[Stored items from a collection]
================
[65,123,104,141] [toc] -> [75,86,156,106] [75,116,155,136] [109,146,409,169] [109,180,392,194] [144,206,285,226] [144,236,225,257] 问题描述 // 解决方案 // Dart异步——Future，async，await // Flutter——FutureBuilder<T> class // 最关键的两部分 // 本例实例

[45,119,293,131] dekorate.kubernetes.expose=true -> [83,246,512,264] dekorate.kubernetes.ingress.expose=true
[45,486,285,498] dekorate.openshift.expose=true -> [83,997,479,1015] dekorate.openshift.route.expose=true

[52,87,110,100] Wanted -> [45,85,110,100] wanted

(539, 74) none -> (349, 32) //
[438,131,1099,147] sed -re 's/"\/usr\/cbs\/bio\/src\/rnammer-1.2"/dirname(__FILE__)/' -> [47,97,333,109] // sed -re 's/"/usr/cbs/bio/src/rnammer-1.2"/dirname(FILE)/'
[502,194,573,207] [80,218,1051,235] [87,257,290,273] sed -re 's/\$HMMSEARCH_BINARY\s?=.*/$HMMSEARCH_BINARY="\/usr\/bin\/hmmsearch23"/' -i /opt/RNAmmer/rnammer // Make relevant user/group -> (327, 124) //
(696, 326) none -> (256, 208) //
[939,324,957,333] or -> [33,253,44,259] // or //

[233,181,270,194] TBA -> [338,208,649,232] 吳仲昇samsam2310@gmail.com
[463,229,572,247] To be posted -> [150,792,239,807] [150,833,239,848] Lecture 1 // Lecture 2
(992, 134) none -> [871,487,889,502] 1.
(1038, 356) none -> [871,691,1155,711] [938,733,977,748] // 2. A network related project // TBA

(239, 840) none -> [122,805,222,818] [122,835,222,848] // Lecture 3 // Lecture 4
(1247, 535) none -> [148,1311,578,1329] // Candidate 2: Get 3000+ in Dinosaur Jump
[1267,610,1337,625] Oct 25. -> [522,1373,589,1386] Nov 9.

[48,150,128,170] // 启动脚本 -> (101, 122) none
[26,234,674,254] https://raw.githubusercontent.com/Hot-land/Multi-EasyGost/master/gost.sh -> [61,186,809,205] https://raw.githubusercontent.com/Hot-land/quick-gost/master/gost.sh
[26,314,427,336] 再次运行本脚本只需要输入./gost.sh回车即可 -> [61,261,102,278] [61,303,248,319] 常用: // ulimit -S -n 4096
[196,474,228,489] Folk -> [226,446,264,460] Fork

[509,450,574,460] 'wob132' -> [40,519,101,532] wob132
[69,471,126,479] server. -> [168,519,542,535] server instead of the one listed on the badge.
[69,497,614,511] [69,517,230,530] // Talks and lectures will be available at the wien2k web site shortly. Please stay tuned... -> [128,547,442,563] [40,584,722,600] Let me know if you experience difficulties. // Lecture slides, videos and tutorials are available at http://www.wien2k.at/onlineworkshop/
================
Instructions to follow: Reproduce, word for word and in full, only the lines above that start at the line with "[45,486,285,498] dekorate.openshift.expose=true ->" and run through the line with "[26,314,427,336] 再次运行本脚本只需要输入./gost.sh回车即可 ->", both ends included.

The completed task:
[45,486,285,498] dekorate.openshift.expose=true -> [83,997,479,1015] dekorate.openshift.route.expose=true

[52,87,110,100] Wanted -> [45,85,110,100] wanted

(539, 74) none -> (349, 32) //
[438,131,1099,147] sed -re 's/"\/usr\/cbs\/bio\/src\/rnammer-1.2"/dirname(__FILE__)/' -> [47,97,333,109] // sed -re 's/"/usr/cbs/bio/src/rnammer-1.2"/dirname(FILE)/'
[502,194,573,207] [80,218,1051,235] [87,257,290,273] sed -re 's/\$HMMSEARCH_BINARY\s?=.*/$HMMSEARCH_BINARY="\/usr\/bin\/hmmsearch23"/' -i /opt/RNAmmer/rnammer // Make relevant user/group -> (327, 124) //
(696, 326) none -> (256, 208) //
[939,324,957,333] or -> [33,253,44,259] // or //

[233,181,270,194] TBA -> [338,208,649,232] 吳仲昇samsam2310@gmail.com
[463,229,572,247] To be posted -> [150,792,239,807] [150,833,239,848] Lecture 1 // Lecture 2
(992, 134) none -> [871,487,889,502] 1.
(1038, 356) none -> [871,691,1155,711] [938,733,977,748] // 2. A network related project // TBA

(239, 840) none -> [122,805,222,818] [122,835,222,848] // Lecture 3 // Lecture 4
(1247, 535) none -> [148,1311,578,1329] // Candidate 2: Get 3000+ in Dinosaur Jump
[1267,610,1337,625] Oct 25. -> [522,1373,589,1386] Nov 9.

[48,150,128,170] // 启动脚本 -> (101, 122) none
[26,234,674,254] https://raw.githubusercontent.com/Hot-land/Multi-EasyGost/master/gost.sh -> [61,186,809,205] https://raw.githubusercontent.com/Hot-land/quick-gost/master/gost.sh
[26,314,427,336] 再次运行本脚本只需要输入./gost.sh回车即可 -> [61,261,102,278] [61,303,248,319] 常用: // ulimit -S -n 4096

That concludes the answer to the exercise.